Rule #5: Understanding, accepting, compromising and conceding are positive in the relationship. The relationship was not about losing but preserving the relationship.
This is where couples often have the hardest time. With different ideas and beliefs that were established in our own family of origin, couples enter the arena of a relationship with differences that often pull them apart. It is easy to want to win, and often couples don’t see it about winning but being right. However, the relationship must have the foundation that it comes first and being right comes in second place.
The couples in this study often compromised for the good of the union — and not by submissive compromise, but by preservation of the union. Compromising was about winning and winning meant the relationship was safe and fulfilling. Compromising is not about giving in, but rather about choice. It is not about changing the other person, but about acceptance through tolerance. All couples have their own personalities and idiosyncrasies and the blend of awareness and understanding from each member of the union makes it possible to work through the disagreements and problems. And come out on the other side in one piece.
Rule #6: Remembering the past and how they came together as a way to accept their differences.
The major culprit in divorce is differences! Some unions need to end for good reasons, but so many end because of differences that have not been worked out or understood. These differences start the fire that ends the relationship.
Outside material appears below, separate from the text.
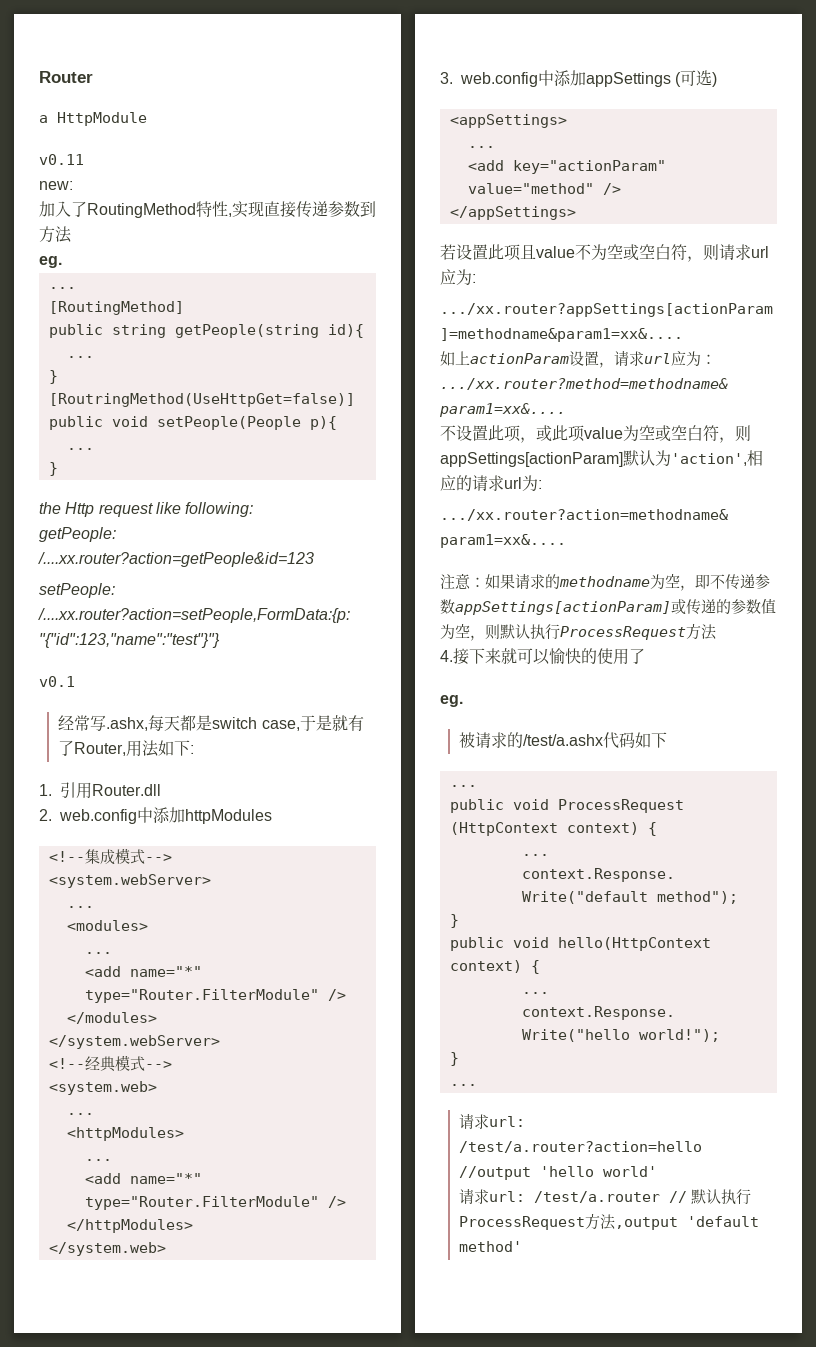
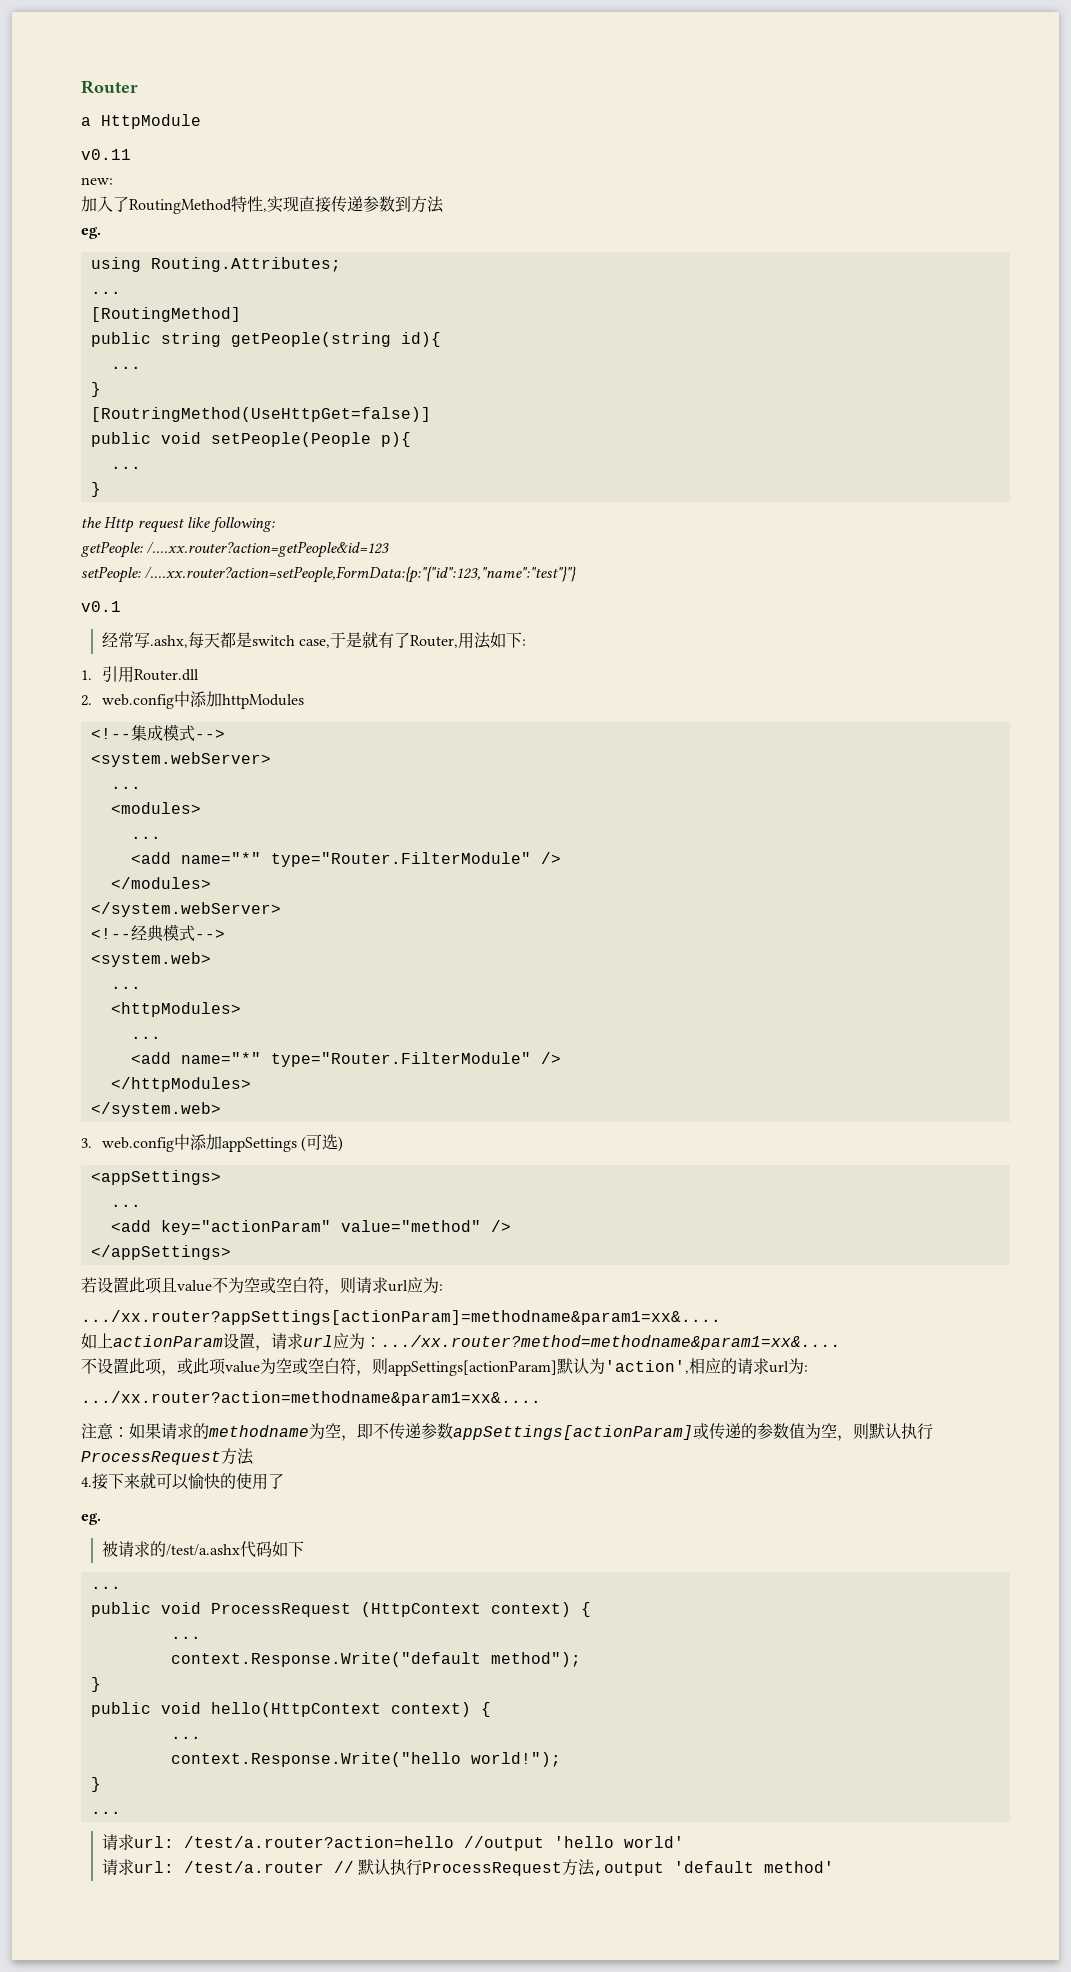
(62, 262) none -> [90,257,341,272] // using Routing.Attributes;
Differences often breed anger, contempt, and the decision to leave. Differences are about who we are, what we believe, and what we learned before we entered the relationship. Often these differences can seem like a personal attack or a planned attack by your partner, but often it is just how YOU see things. The person you joined with in this union is often the person you have lost sight of when there is discourse. A quality you might have been drawn to now becomes an irritation rather than a difference.